Multi-Agent Coordination across Diverse Applications: A Survey
Lijun Sun, Yijun Yang, Qiqi Duan, Yuhui Shi, Chao Lyu, Yu-Cheng Chang, Chin-Teng Lin, Yang Shen
TL;DR
This survey presents a unified framework for multi-agent coordination across diverse applications, answering what coordination is, why it is needed, who to coordinate with, and how to coordinate. It surveys three general MAS coordination tasks—coordinated learning, communication/cooperation, and conflict resolution—grounded in a framework that emphasizes dependency-based clustering and iterative system-level evaluation. Six MAS application domains are analyzed (SAR, warehouse/logistics, transportation, humanoid robots, satellites, and LLM-based MAS), illustrating how coordination principles are instantiated in varied settings. The paper identifies scalability, heterogeneity, and learning mechanisms, including LLM-based MAS, as key open challenges and highlights promising future directions such as hierarchical-decentralized hybrids and human-MAS collaboration to advance the field toward more capable, trustworthy distributed AI systems.
Abstract
Multi-agent coordination studies the underlying mechanism enabling the trending spread of diverse multi-agent systems (MAS) and has received increasing attention, driven by the expansion of emerging applications and rapid AI advances.
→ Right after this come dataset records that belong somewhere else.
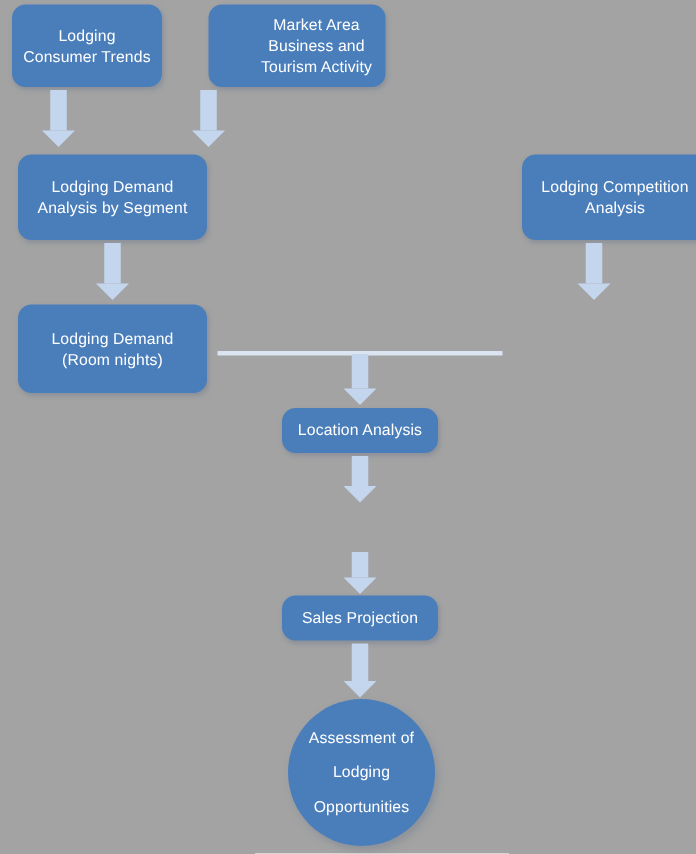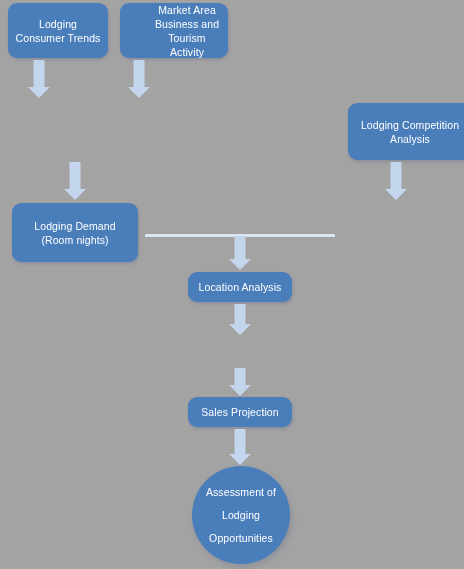--- a/index.html
+++ b/index.html
@@ -80,34 +80,37 @@
 </style>
 </head>
 <body>
 
 <div id="canvas">
 
   <div class="node" style="left:8px; top:3px; width:100px; height:55px;">
     <span>Lodging Consumer Trends</span>
   </div>
 
-  <div class="node" style="left:120px; top:3px; width:108px; height:55px;padding-left:32px;">
+  <div class="node" style="left:139px; top:3px; width:118px; height:55px;padding-left:32px;">
     <span>Market Area Business and Tourism Activity</span>
   </div>
 
   <div class="arrow" style="left:28px; top:60px; width:22px; height:38px;">
     <div class="shaft" style="height:27px;"></div>
     <div class="head"></div>
   </div>
 
   <div class="arrow" style="left:128px; top:60px; width:22px; height:38px;">
     <div class="shaft" style="height:27px;"></div>
     <div class="head"></div>
   </div>
 
+  <div class="node" style="left:12px; top:103px; width:126px; height:57px;">
+    <span>Lodging Demand Analysis by Segment</span>
+  </div>
 
   <div class="node" style="left:348px; top:103px; width:124px; height:57px;">
     <span>Lodging Competition Analysis</span>
   </div>
 
   <div class="arrow" style="left:64px; top:162px; width:22px; height:38px;">
     <div class="shaft" style="height:27px;"></div>
     <div class="head"></div>
   </div>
This survey outlines the current state of coordination research across applications through a unified understanding that answers four fundamental coordination questions: (1) what is coordination; (2) why coordination; (3) who to coordinate with; and (4) how to coordinate. Our purpose is to explore existing ideas and expertise in coordination and their connections across diverse applications, while identifying and highlighting emerging and promising research directions. First, general coordination problems that are essential to varied applications are identified and analyzed. Second, a number of MAS applications are surveyed, ranging from widely studied domains, e.g., search and rescue, warehouse automation and logistics, and transportation systems, to emerging fields including humanoid and anthropomorphic robots, satellite systems, and large language models (LLMs). Finally, open challenges about the scalability, heterogeneity, and learning mechanisms of MAS are analyzed and discussed. In particular, we identify the hybridization of hierarchical and decentralized coordination, human-MAS coordination, and LLM-based MAS as promising future directions.